### Given records ###

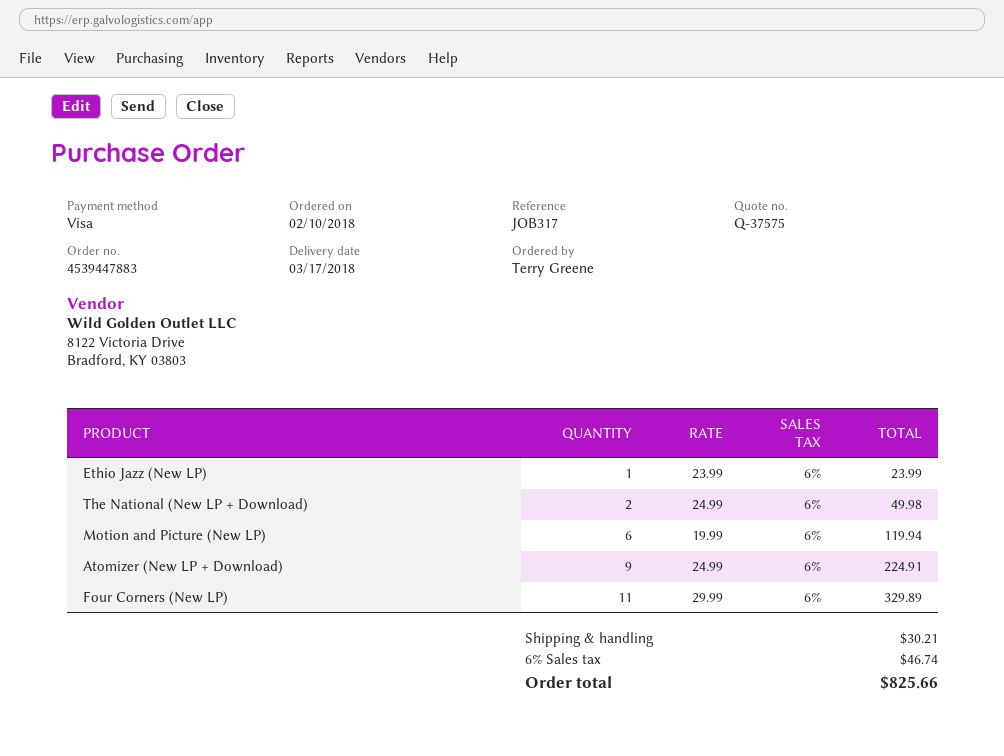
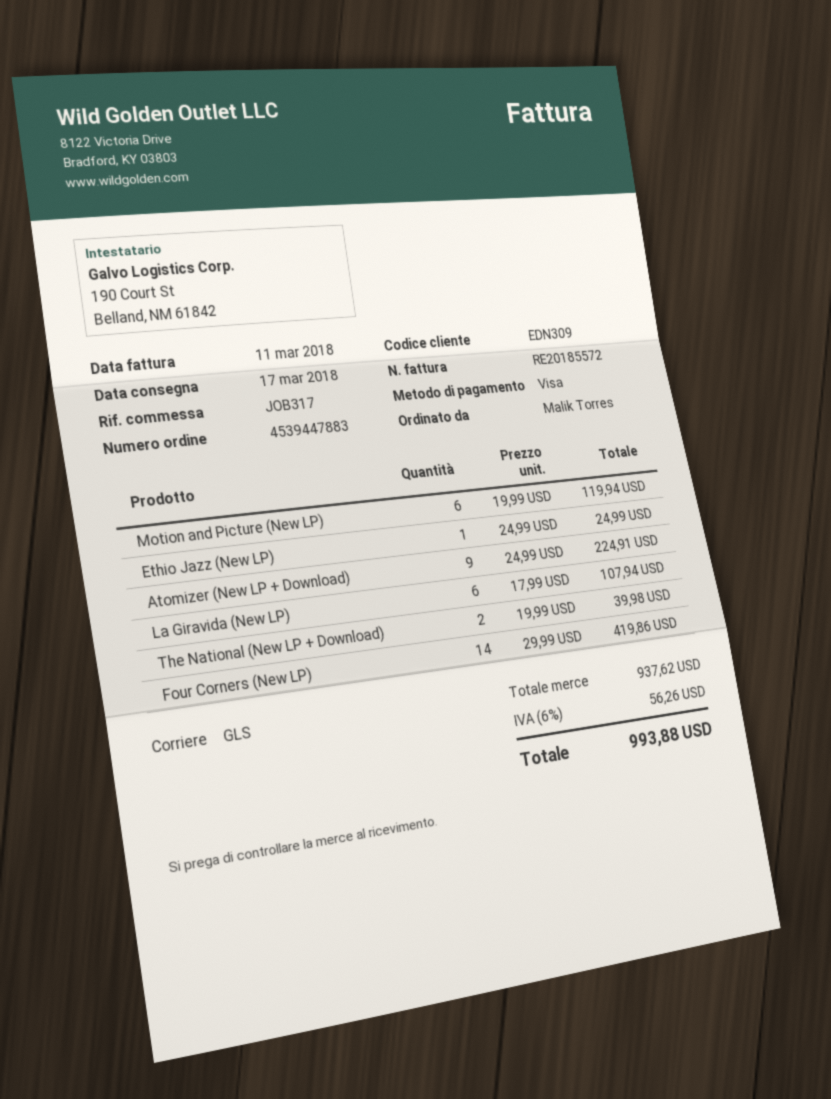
ordered by: Terry Greene -> Malik Torres
Ethio Jazz (New LP): 1 x 23.99 = 23.99 -> 1 x 24.99 = 24.99
The National (New LP + Download): 2 x 24.99 = 49.98 -> 2 x 19.99 = 39.98
Four Corners (New LP): 11 x 29.99 = 329.89 -> 14 x 29.99 = 419.86
La Giravida (New LP): none -> 6 x 17.99 = 107.94
shipping: 30.21 -> none
tax: 6% = 46.74 -> 6% = 56.26
total: 825.66 -> 993.88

###

> [Description of the task]
Count the lines of the data above where the string "none" shows up; reply with the number only.

> [Answer below]
2